Когда я искренно от души похвалил Сережу за способность не стареть, он объяснил этот феномен особенностями хибинского климата:
— Мы здесь как мамонты в вечной мерзлоте. Не разлагаемся…
Пятнадцать минувших лет — такое дело: одни подымались по лестнице кверху, другие останавливались на площадке у перил в задумчивости, а третьи...
Я отыскал в старой записной книжке телефон Ильи Константиновича Зеленого, набрал номер и слушал гудки — позывные в найденный мной однажды и опять утраченный мир. Телефон в пустой квартире звонит по-другому, чем в обитаемой, жилой. Еще никто не взял трубку, но я уже знал: возьмут. Почудились скорые чьи-то шаги к телефону.

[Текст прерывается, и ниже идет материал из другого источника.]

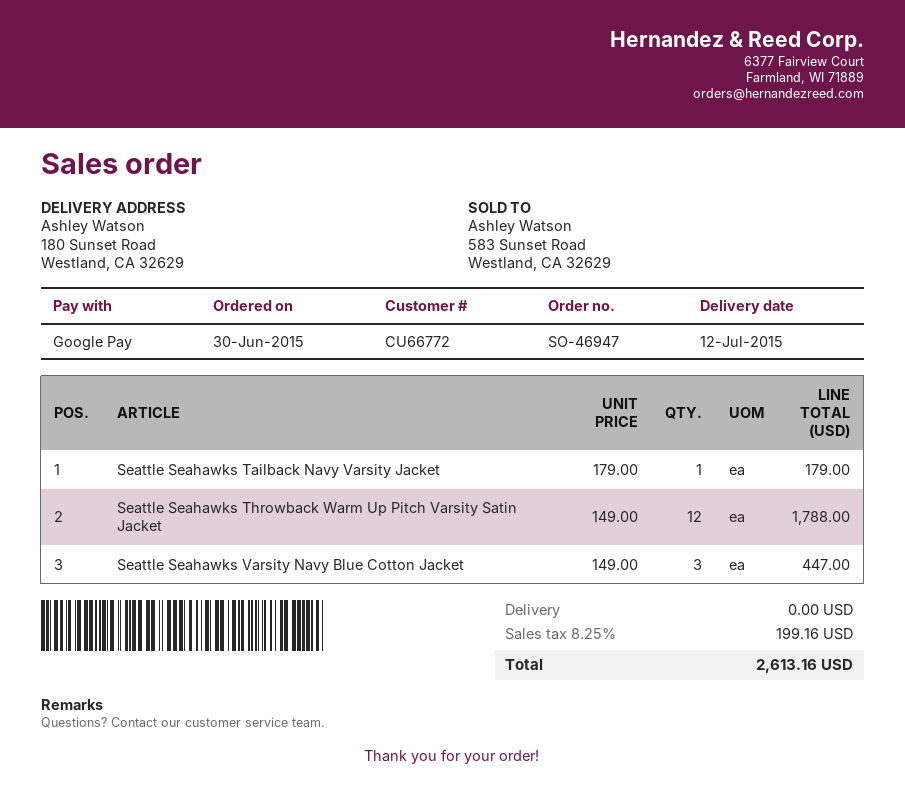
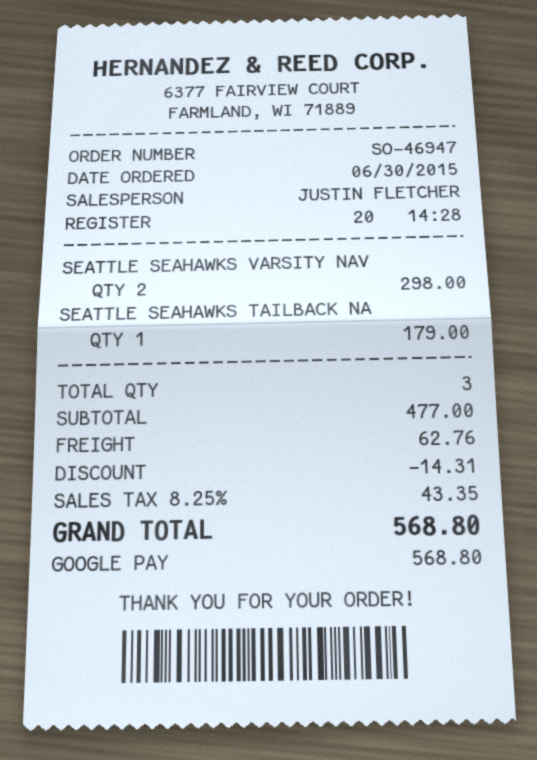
Seattle Seahawks Throwback Warm Up Pitch Varsity Satin Jacket: 12 for 1788.00 -> none
Seattle Seahawks Varsity Navy Blue Cotton Jacket: 3 for 447.00 -> 2 for 298.00
discount: none -> 14.31
shipping: 0.00 -> 62.76
tax: 8.25% = 199.16 -> 8.25% = 43.35
total: 2613.16 -> 568.80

Пятнадцать лет не слышанный, однако знакомый, тот самый голос сказал: «Алё...»
— Здравствуйте, Илья Константинович.
— А... Это вы... Я вам как-то звонил. Вы куда-то уезжали... Ну что же, заходите...
Фасад дома недавно побелили, подновили и стены во дворе. Двор перестал быть колодцем, сделался внутренним, что ли, двориком. На месте поленниц дров теперь зеленели липки и тополя. Сквозь толщу стен, сложенных в девятнадцатом веке, не доносился снаружи шум городской. Над головою открылось небо — весеннее, майское. Должно быть, дом побывал в капремонте, приуготовился послужить прибежищем для людей не только в двадцатом веке, но даже и в двадцать первом.